It is well-known that face-to-face counseling is effective for weight loss and blood sugar control [5,6]. However, it would be exceedingly difficult to continue face-to-face support for busy middle-aged workers who are candidates for cardiovascular diseases [8,26]. Here, Internet health care support, including email counseling, has shown itself to be similarly effective as the face-to-face method [7-12]. Because Internet services, including e-learning, are useful [22,23], our WSHS system can also be a useful tool for people who need health support. In addition, the beneficial effects of self-disclosure in health care counseling should be emphasized . The participants were fully aware of their fellow participants’ health status, which might have encouraged them to attain their own health goals.
Although reduction in body weight was significantly greater in the WSHS group than in the EHS group, there were no significant differences in waist circumference between the groups. Intra-abdominal fat accumulation of 100 cm2 or more is one of the cardiovascular risk factors . An 85-cm waist circumference corresponds to approximately 100 cm2 of intra-abdominal fat accumulation, and is used as a simple diagnostic criterion of metabolic syndrome in Japan . It is known that the measurement of waist circumference varies with participants’ intention to flatten their stomach , and this flattening might have affected the evaluation of waist circumference in this study.

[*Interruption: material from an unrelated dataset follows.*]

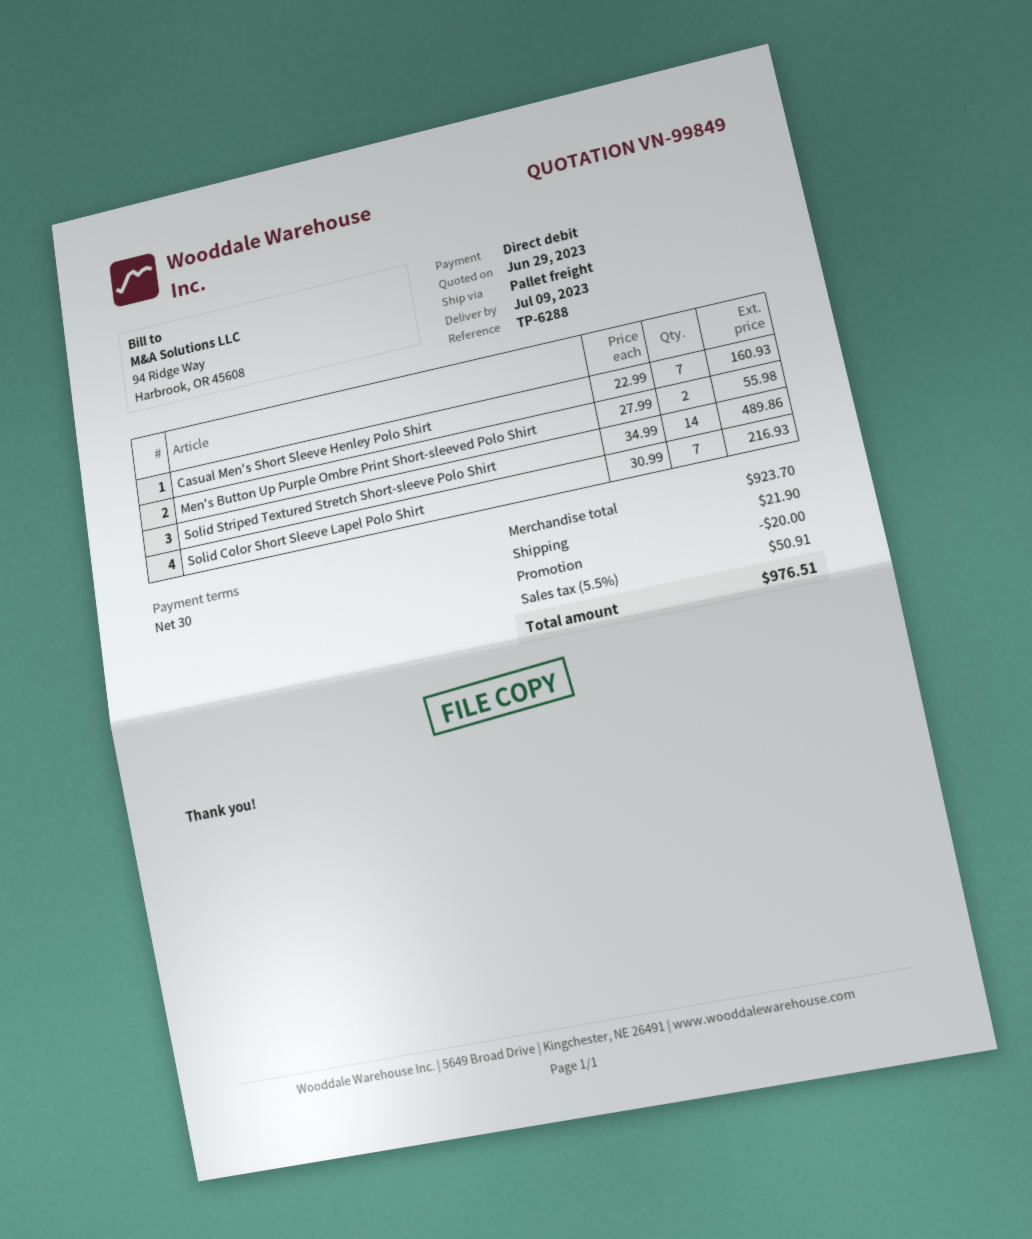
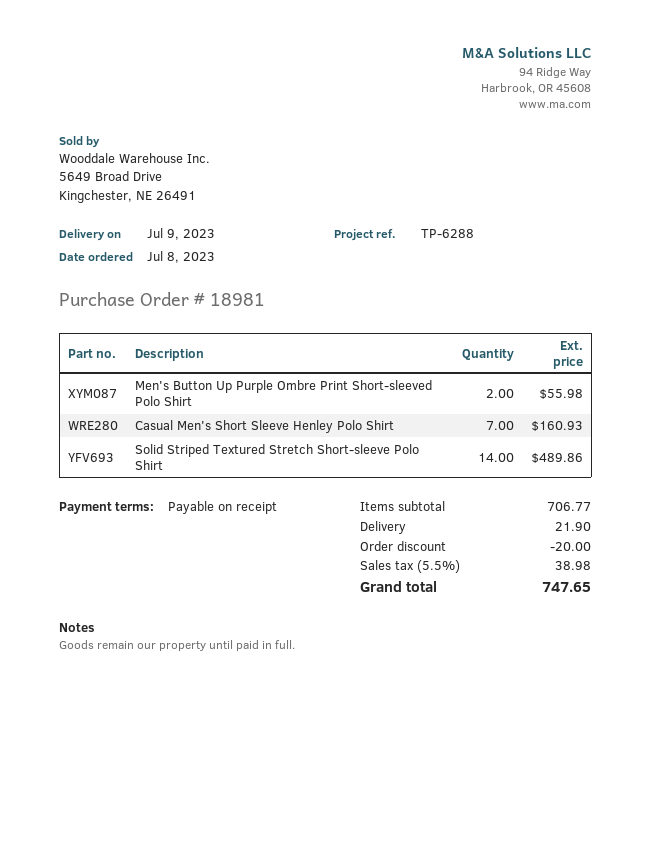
payment terms: 30 days -> on receipt
Solid Color Short Sleeve Lapel Polo Shirt: 7 for 216.93 -> none
subtotal: 923.70 -> 706.77
tax: 5.5% = 50.91 -> 5.5% = 38.98
total: 976.51 -> 747.65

This study also evaluated 4 SF-36 items as weight loss-associated QOL, but there were few differences in the changes between groups. In previous studies, QOL in obese persons was lower because they were more likely to have low back pain, joint disorders, sleep disorders, and depression [30-32]. Patients with metabolic syndrome were also more likely to be depressive . Furthermore, persons who had succeeded in weight loss improved their own general perception of health and physical functioning [31,34]. The short length of our study or the small intergroup difference in weight loss might have blurred the effects on QOL. Further investigation is needed to evaluate whether WSHS will lead to greater QOL . The number of Internet users reached approximately 2.3 billion people in 2012 across the globe . Therefore, nutritional counseling via the Internet can reach more people and offer more continuous professional support . The WSHS system might cost more to produce than the EHS system; therefore, the cost-effectiveness is an important issue that should be discussed in the future. However, the WSHS systems using forced self-disclosure could be a promising means for decreasing the current high rates of obesity.
This study has some inherent limitations. First, the WSHS system is limited to those who can use a personal computer. Second, we only observed the effect on weight loss. The true endpoint of nutritional counseling should be the reduction in mortality and morbidity from cardiovascular diseases. Weight loss could prevent cardiovascular events . Therefore, we consider that weight change is reasonable as a short-term index. Third, lack of information on the number of interactions over the computer/Web interface over the study period and the dietitian interaction with each participant was another limitation because their differences might influence the difference in weight loss among participants. Fourth, information was lacking on social influence on participants’ behaviors, which might also have a possible effect on the change of weight loss. Finally, although weight change has been commonly used as a reasonable short-term index, the short observation period of this study is another important limitation because obesity is a chronic condition and requires long-term solutions.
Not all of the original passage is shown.